Previously the inspection engine wouldn't inform the cuda module, if it
didn't need the results.  As a consequence, when the packet is next taken
for re-use, and if the packet is still being processed by the cuda module,
the engine would wait till the cuda module frees the packet.

This commits updates this functionality to inform the cuda module to
release the packet for the afore-mentioned case.
---

diff --git a/src/detect.c b/src/detect.c
index e8950a9707..f4f0d54e3d 100644
--- a/src/detect.c
+++ b/src/detect.c
@@ -1572,6 +1572,10 @@ next:
     PACKET_PROFILING_DETECT_END(p, PROF_DETECT_RULES);
 
 end:
+#ifdef __SC_CUDA_SUPPORT__
+    CudaReleasePacket(p);
+#endif
+
     /* see if we need to increment the inspect_id and reset the de_state */
     if (has_state && AppLayerParserProtocolSupportsTxs(p->proto, alproto)) {
         PACKET_PROFILING_DETECT_START(p, PROF_DETECT_STATEFUL);
diff --git a/src/util-mpm-ac.c b/src/util-mpm-ac.c
index 6271f2fb70..f8e2199a39 100644
--- a/src/util-mpm-ac.c
+++ b/src/util-mpm-ac.c
@@ -1691,6 +1691,18 @@ void DetermineCudaStateTableSize(DetectEngineCtx *de_ctx)
 
 }
 
+void CudaReleasePacket(Packet *p)
+{
+    if (p->cuda_pkt_vars.cuda_mpm_enabled == 1) {
+        p->cuda_pkt_vars.cuda_mpm_enabled = 0;
+        SCMutexLock(&p->cuda_pkt_vars.cuda_mutex);
+        p->cuda_pkt_vars.cuda_done = 0;
+        SCMutexUnlock(&p->cuda_pkt_vars.cuda_mutex);
+    }
+
+    return;
+}
+
 /* \todos
  * - Use texture memory - Can we fit all the arrays into a 3d texture.
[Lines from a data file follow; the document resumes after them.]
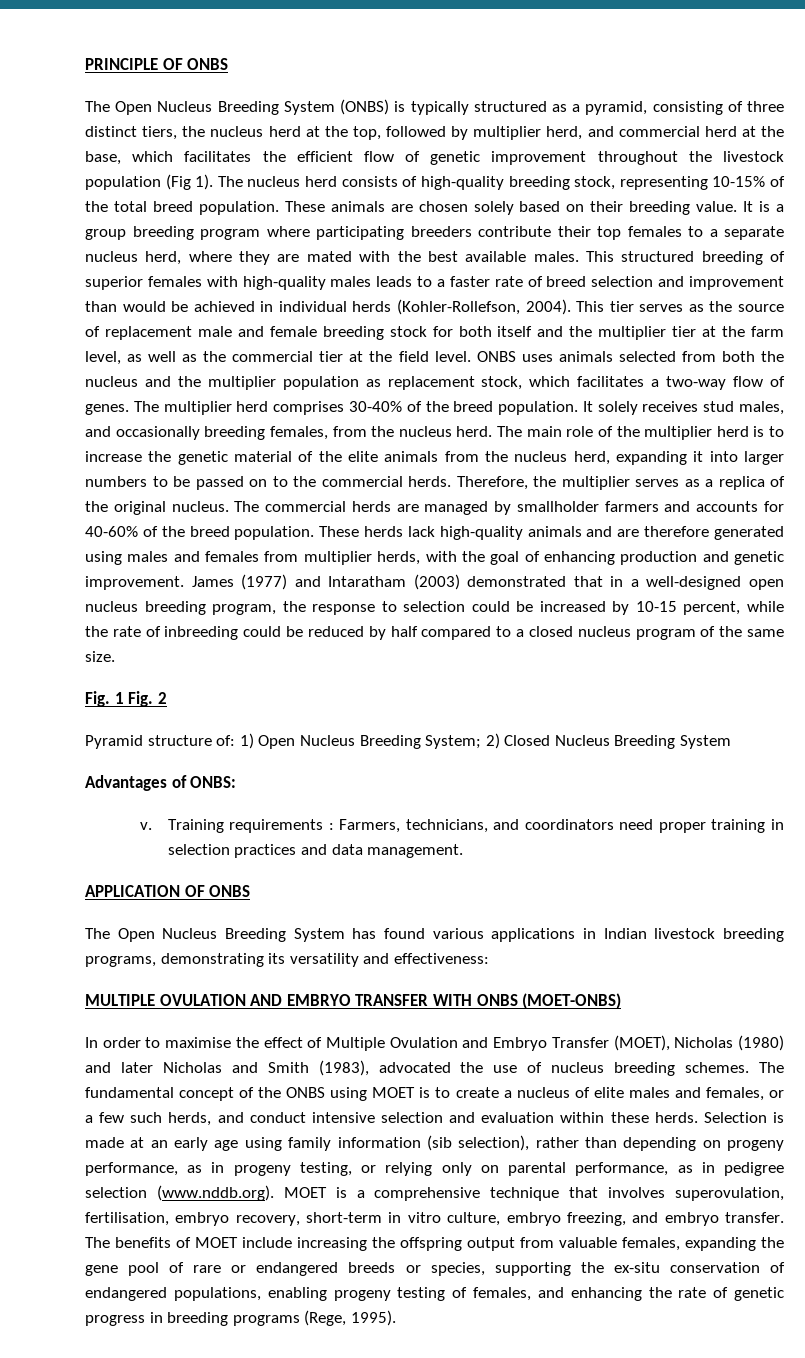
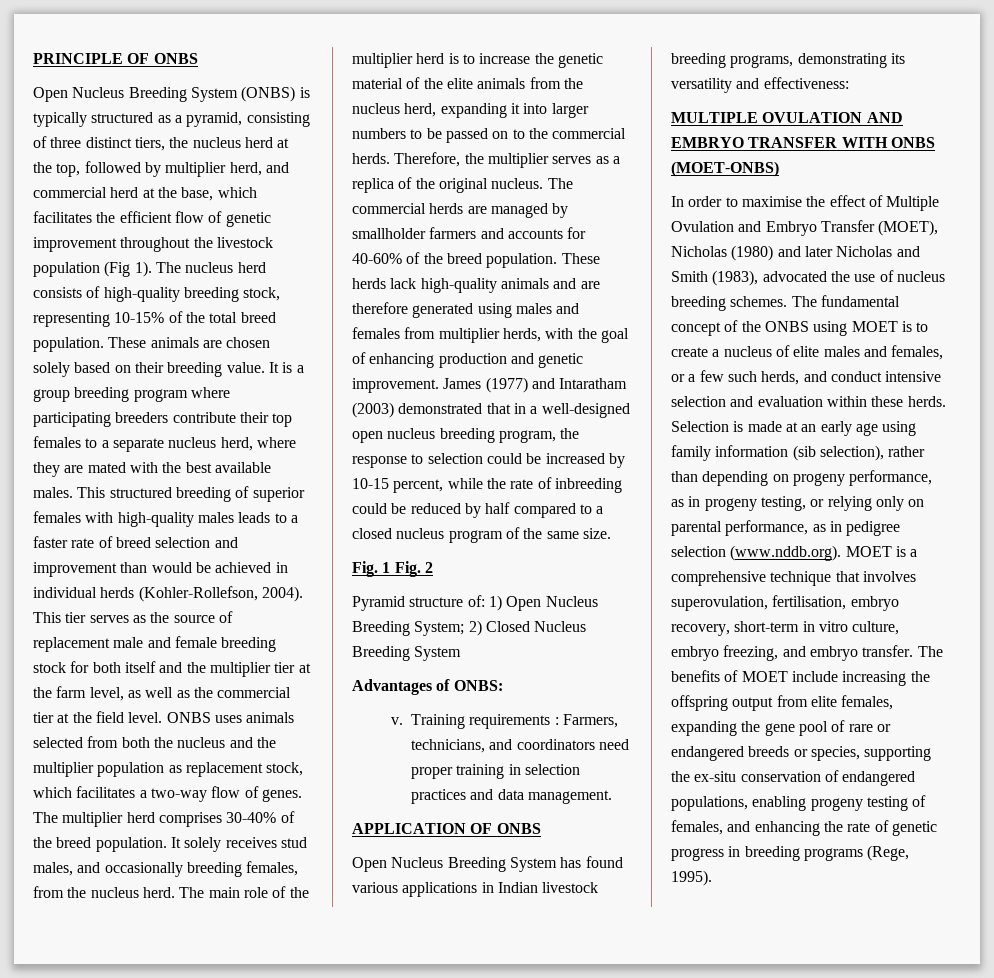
- The Open Nucleus Breeding System (ONBS) is typically structured as a pyramid, consisting of three distinct tiers, the nucleus herd at the top, followed by multiplier herd, and commercial herd at the base, which facilitates the efficient flow of genetic improvement throughout the livestock population (Fig 1).
+ Open Nucleus Breeding System (ONBS) is typically structured as a pyramid, consisting of three distinct tiers, the nucleus herd at the top, followed by multiplier herd, and commercial herd at the base, which facilitates the efficient flow of genetic improvement throughout the livestock population (Fig 1).
- The Open Nucleus Breeding System has found various applications in Indian livestock breeding programs, demonstrating its versatility and effectiveness:
+ Open Nucleus Breeding System has found various applications in Indian livestock breeding programs, demonstrating its versatility and effectiveness:
- The benefits of MOET include increasing the offspring output from valuable females, expanding the gene pool of rare or endangered breeds or species, supporting the ex-situ conservation of endangered populations, enabling progeny testing of females, and enhancing the rate of genetic progress in breeding programs (Rege, 1995).
+ The benefits of MOET include increasing the offspring output from elite females, expanding the gene pool of rare or endangered breeds or species, supporting the ex-situ conservation of endangered populations, enabling progeny testing of females, and enhancing the rate of genetic progress in breeding programs (Rege, 1995).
  *   Texture memory definitely offers slightly better performance even
@@ -1890,6 +1902,13 @@ static void *SCACCudaDispatcher(void *arg)
         for (uint32_t i = 0; i < no_of_items; i++, i_op_start_offset++) {
             Packet *p = (Packet *)cb_data->p_buffer[i_op_start_offset];
 
+            SCMutexLock(&p->cuda_pkt_vars.cuda_mutex);
+            if (p->cuda_pkt_vars.cuda_mpm_enabled == 0) {
+                p->cuda_pkt_vars.cuda_done = 0;
+                SCMutexUnlock(&p->cuda_pkt_vars.cuda_mutex);
+                continue;
+            }
+
             p->cuda_pkt_vars.cuda_gpu_matches =
                 cuda_results_buffer_h[((o_buffer[i_op_start_offset] - d_buffer_start_offset) * 2)];
             if (p->cuda_pkt_vars.cuda_gpu_matches != 0) {
@@ -1900,7 +1919,6 @@ static void *SCACCudaDispatcher(void *arg)
                                                 d_buffer_start_offset) * 2)] * sizeof(uint32_t)) + 4);
             }
 
-            SCMutexLock(&p->cuda_pkt_vars.cuda_mutex);
             p->cuda_pkt_vars.cuda_done = 1;
             SCMutexUnlock(&p->cuda_pkt_vars.cuda_mutex);
             SCCondSignal(&p->cuda_pkt_vars.cuda_cond);
diff --git a/src/util-mpm-ac.h b/src/util-mpm-ac.h
index 7b6b83ecf2..760fb70495 100644
--- a/src/util-mpm-ac.h
+++ b/src/util-mpm-ac.h
@@ -205,6 +205,8 @@ uint32_t  SCACCudaPacketResultsProcessing(Packet *p, MpmCtx *mpm_ctx,
                                           PatternMatcherQueue *pmq);
 void DetermineCudaStateTableSize(DetectEngineCtx *de_ctx);
 
+void CudaReleasePacket(Packet *p);
+
 #endif /* __SC_CUDA_SUPPORT__ */